Vunar przyjął słowa Hadringa lekko skinając głową na znak akceptacji. Taran podszedł do ogniska by sie ogrzać a Varek podał mu kawał pieczonej foki. Hadring zdjął hełm i okazał swą twarz. Był to widok rzadki. Czarna jak smoła broda Hadringa była rozpuszczona, lecz upchnięta ciasno pod obojczykiem zbroi. Brązowa cera pokryta była gęsto bliznami i wespół z brakiem prawego oka powodowały że Hadring wyglądał upiornie.

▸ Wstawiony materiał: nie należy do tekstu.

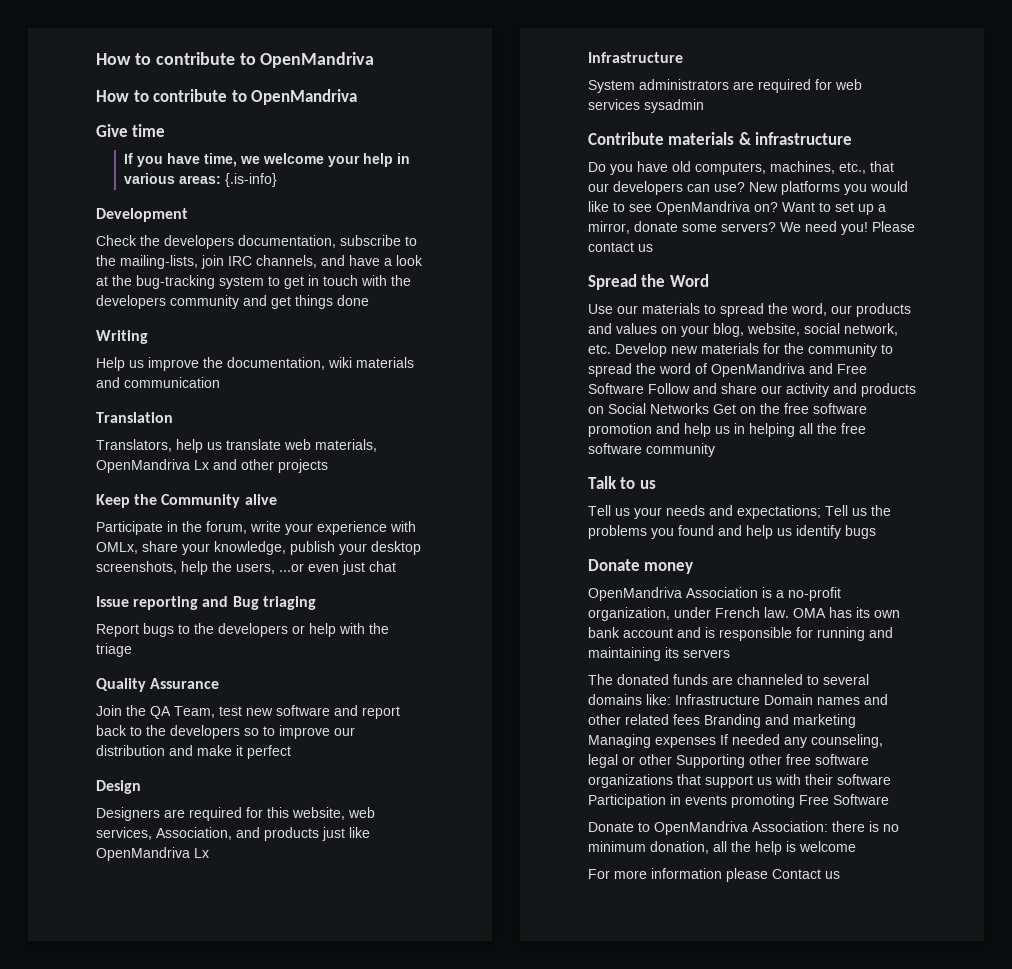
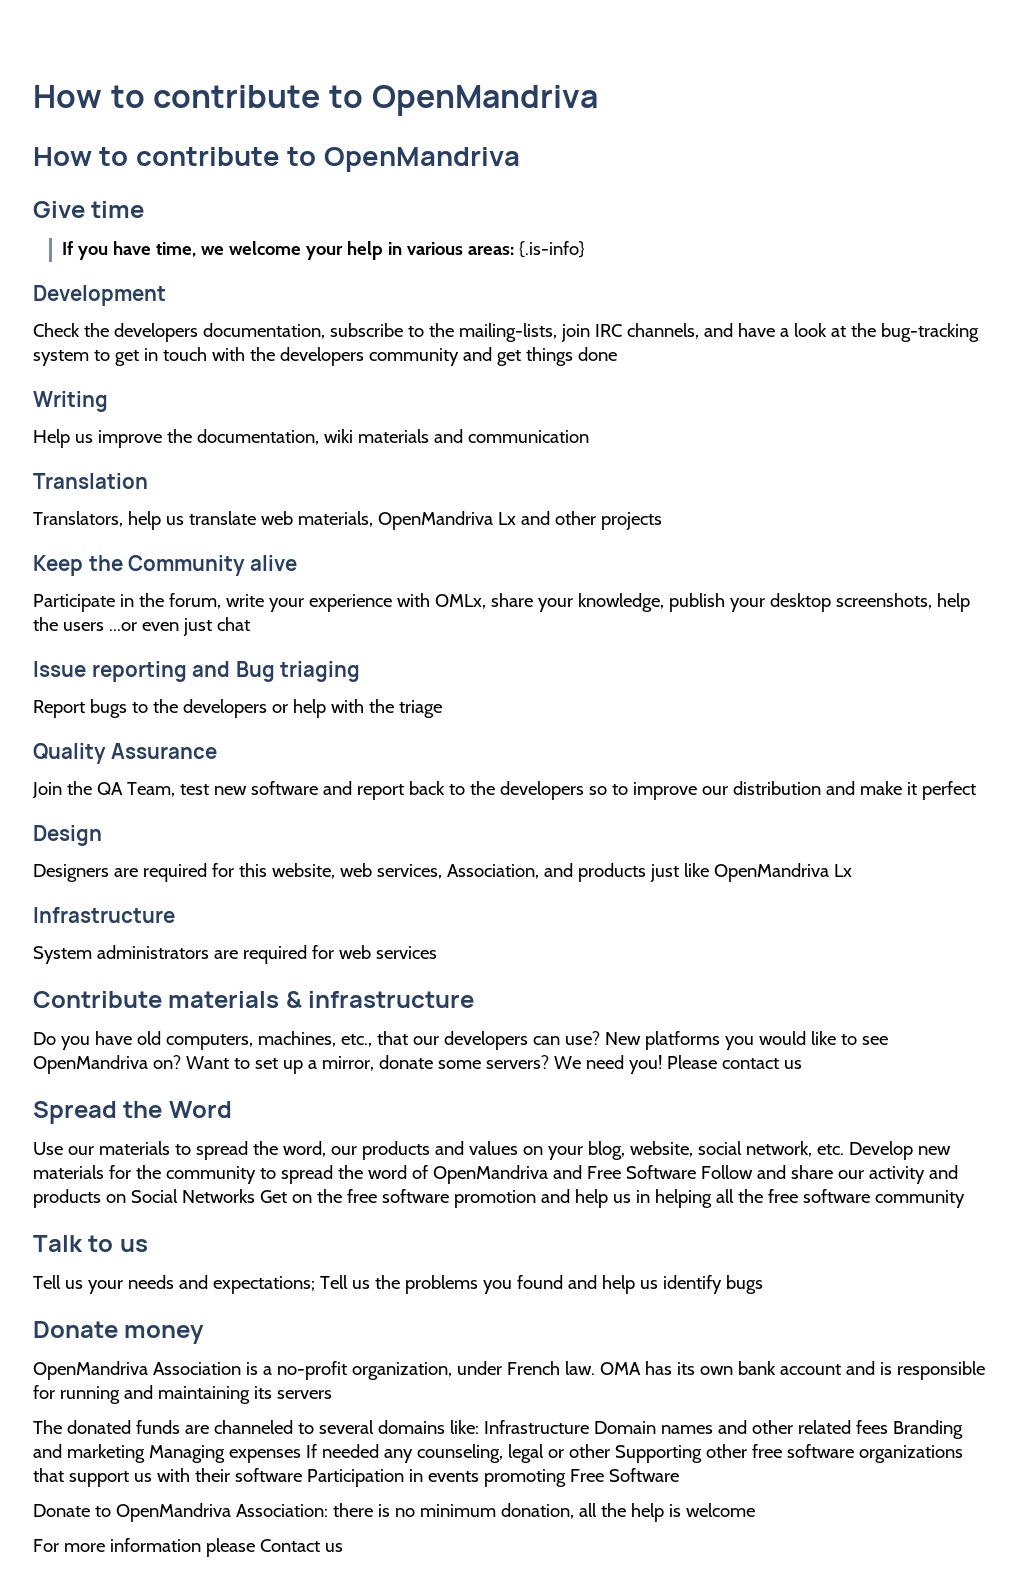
- Participate in the forum, write your experience with OMLx, share your knowledge, publish your desktop screenshots, help the users, ...or even just chat
+ Participate in the forum, write your experience with OMLx, share your knowledge, publish your desktop screenshots, help the users ...or even just chat
- System administrators are required for web services sysadmin
+ System administrators are required for web services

Vunar chciał powiedzieć gwardzistom z Gorgoth, by byli czujni. Zdał sobie jednak sprawę, że śmiesznym byłoby kierować słowa te do tak doświadczonych żołnierzy jak czwórka zebrana wokół ogniska. Vunar odszedł od obozu kilkanascie kroków i uklęknął przy ciele piątego gwardzisty z Płaskowyżu Czaszek. Er'zak Cierń...tajemniczy sługa Zakonu Sali...wygnaniec, tak jak Vunar, losem związany z Mistrzem Żalu poprzez przysięgę, której dopełnił ginąc na firodzie pod Ordistad. Vunar nie wiedział jak zginął Er'zak, nie wiedział tego też żaden z żołnierzy Wieży Gorgoth... o świcie Ymir znalazł Ciernia martwego, bez obrażeń od broni lub magii, wojownik zginął tajemniczą śmiercią, tak bardzo skrytą jak on sam za życia. Fakt ten Vunarowi nie dawał spokoju, kości nie dawały odpowiedzi...Hashut milczał. Vunar pokrył ciało Er'zaka olejem Ciszy i podpalił jego ciało dłonią oplecioną łuną pomarańczowego ognia. Ciało Cierna zajęło się w kilka chwil i płonąc topiło się, trwało to tylko kilka chwil, które Vunar poświęcił na cichą modlitwę do Hashuta Pana Byków.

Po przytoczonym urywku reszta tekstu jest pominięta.